Par ailleurs, nous avons réussi à mettre en place des textes majeurs pour organiser un espace informationnel et digital qui protège nos valeurs, nos concitoyens, nos enfants, et nos entreprises. À travers le DSA, le DMA, le Data Act, et l’AI Act, nous avons aussi œuvré pour notre autonomie stratégique. En matière de défense enfin, nous avons augmenté notre capacité de production de munitions, passant de 500 000 obus par an à plus de 2 millions. Cela a été possible parce que nous avons travaillé ensemble pour renforcer notre autonomie stratégique, et c’est désormais un gage de crédibilité important notamment vis-à-vis de l’OTAN.
Est-ce assez alors que la Russie est entrée en économie de guerre et en produit désormais plus de 3 millions ?
Nous devons continuer sur cette lancée. C’est comme le vélo : si l’on cesse de pédaler, on tombe. Il ne faut pas s’arrêter pour rediscuter en vain, ni rédiger un énième « livre blanc », « livre gris » ou « livre vert ». Il faut accélérer les initiatives déjà en place.
Lors de son discours de victoire, Trump a remercié Elon Musk en le qualifiant de « super génie », en ajoutant « nous devons protéger nos super génies ». Qu’en pensez-vous ?
Le fait que Elon Musk soit un grand entrepreneur est une évidence et il serait absurde de ne pas le reconnaître.
S’agit-il d’un mea culpa ?
Nullement. J’ai engagé des discussions – parfois fermes – avec l’ensemble des plateformes, que ce soit Meta, Google, TikTok, Temu, ou X. Car il était de ma responsabilité, en tant qu’« enforcer » du DSA, de rappeler l’obligation de respecter l’ensemble de nos règles européennes, y compris si certains messages sont émis aux États-Unis ou ailleurs, car ils peuvent aussi avoir des répercussions en Europe.

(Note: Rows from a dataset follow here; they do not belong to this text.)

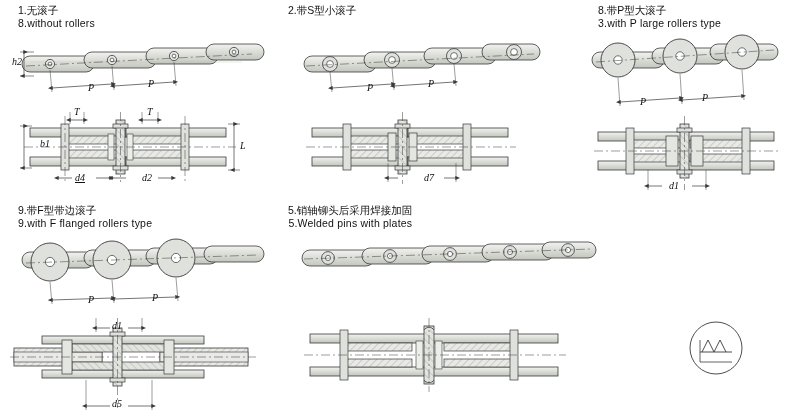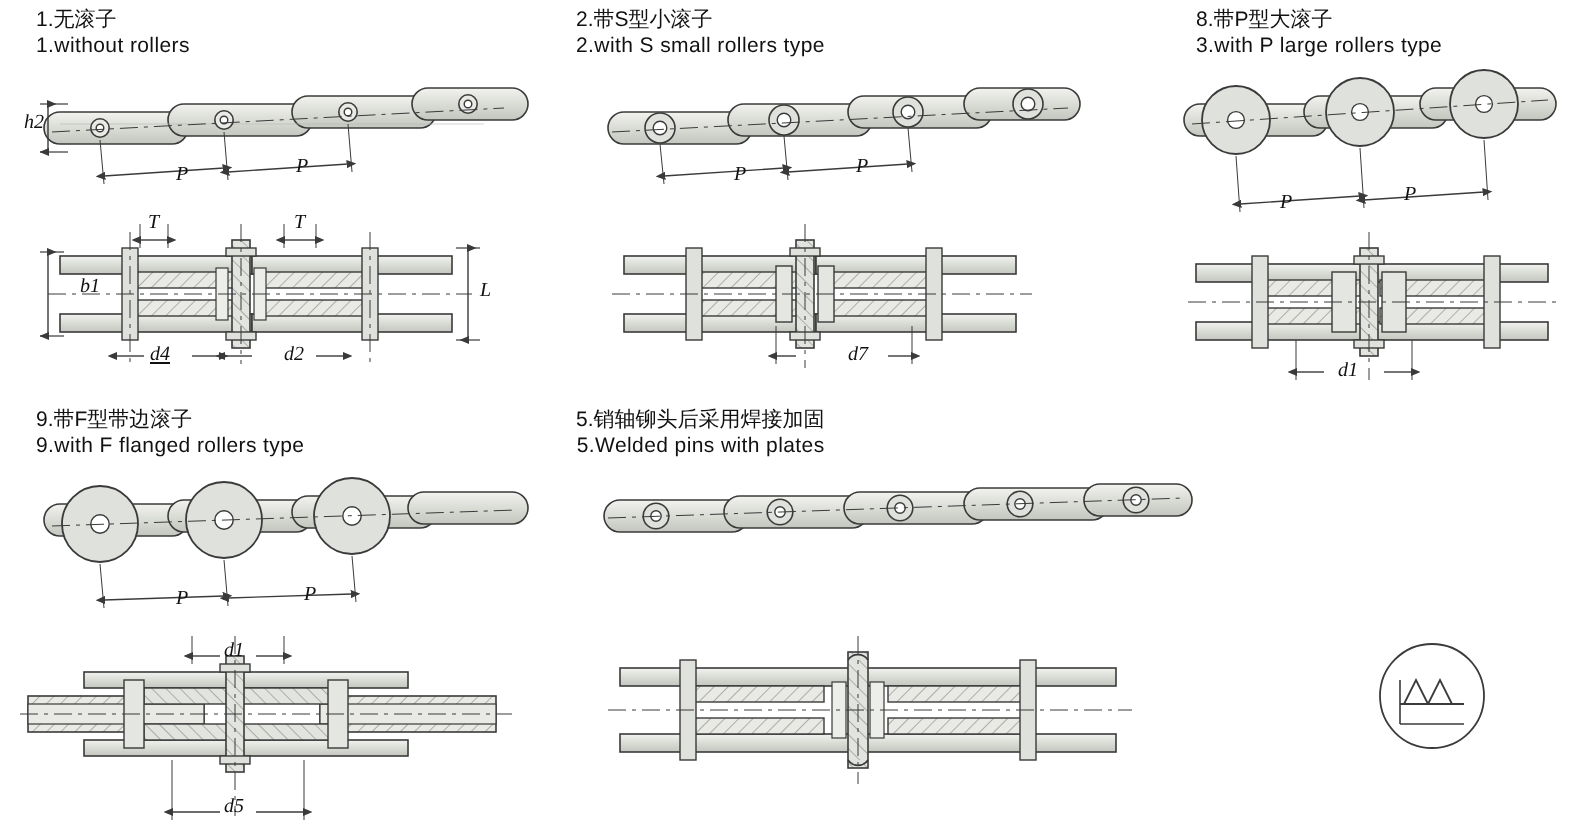--- a/index.html
+++ b/index.html
@@ -18,25 +18,24 @@
   .lbl{position:absolute;font-size:10px;color:#111;white-space:nowrap;font-family:"Liberation Serif", serif;font-style:italic;}
   svg{position:absolute;left:0;top:0;overflow:visible;}
 </style>
 </head>
 <body>
 
 <div class="page">
 
   <div class="cap" style="left:18px;top:4px;">
     <div class="cn">1.无滚子</div>
-    <div class="en">1.without rollers</div>
+    <div class="en">8.without rollers</div>
   </div>
   <div class="cap" style="left:288px;top:4px;">
     <div class="cn">2.带S型小滚子</div>
-    <div class="en">2.with S small rollers type</div>
   </div>
   <div class="cap" style="left:598px;top:4px;">
     <div class="cn">8.带P型大滚子</div>
     <div class="en">3.with P large rollers type</div>
   </div>
   <div class="cap" style="left:18px;top:204px;">
     <div class="cn">9.带F型带边滚子</div>
     <div class="en">9.with F flanged rollers type</div>
   </div>
   <div class="cap" style="left:288px;top:204px;text-align:right;">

Par exemple, préalablement à la discussion entre Donald Trump et Elon Musk, j’avais estimé qu’il était nécessaire de mener des stress tests de régulation en parallèle de stress tests techniques. Il ne s’agit pas de contrôler la parole car celle-ci est libre en Europe comme aux États-Unis – et le DSA ne régule pas la parole elle-même – mais il est nécessaire de veiller à ce que les messages diffusés en Europe ne soient pas amplifiés au point de créer d’éventuels tsunamis de fake news ou autres vagues de propos condamnables au regard de nos lois.
Était-ce votre rôle d’aller publiquement au « clash » avec Elon Musk ?
Je ne suis jamais allé au « clash » avec personne. Mon rôle était de faire de la pédagogie afin que toutes les plateformes régulées en Europe puissent se préparer en toute connaissance de cause à leurs obligations.
Mon rôle était de discuter préalablement avec tous les acteurs avant d’appliquer la loi en tant que de besoin. Je suis convaincu que mes successeurs vont poursuivre dans cette voie.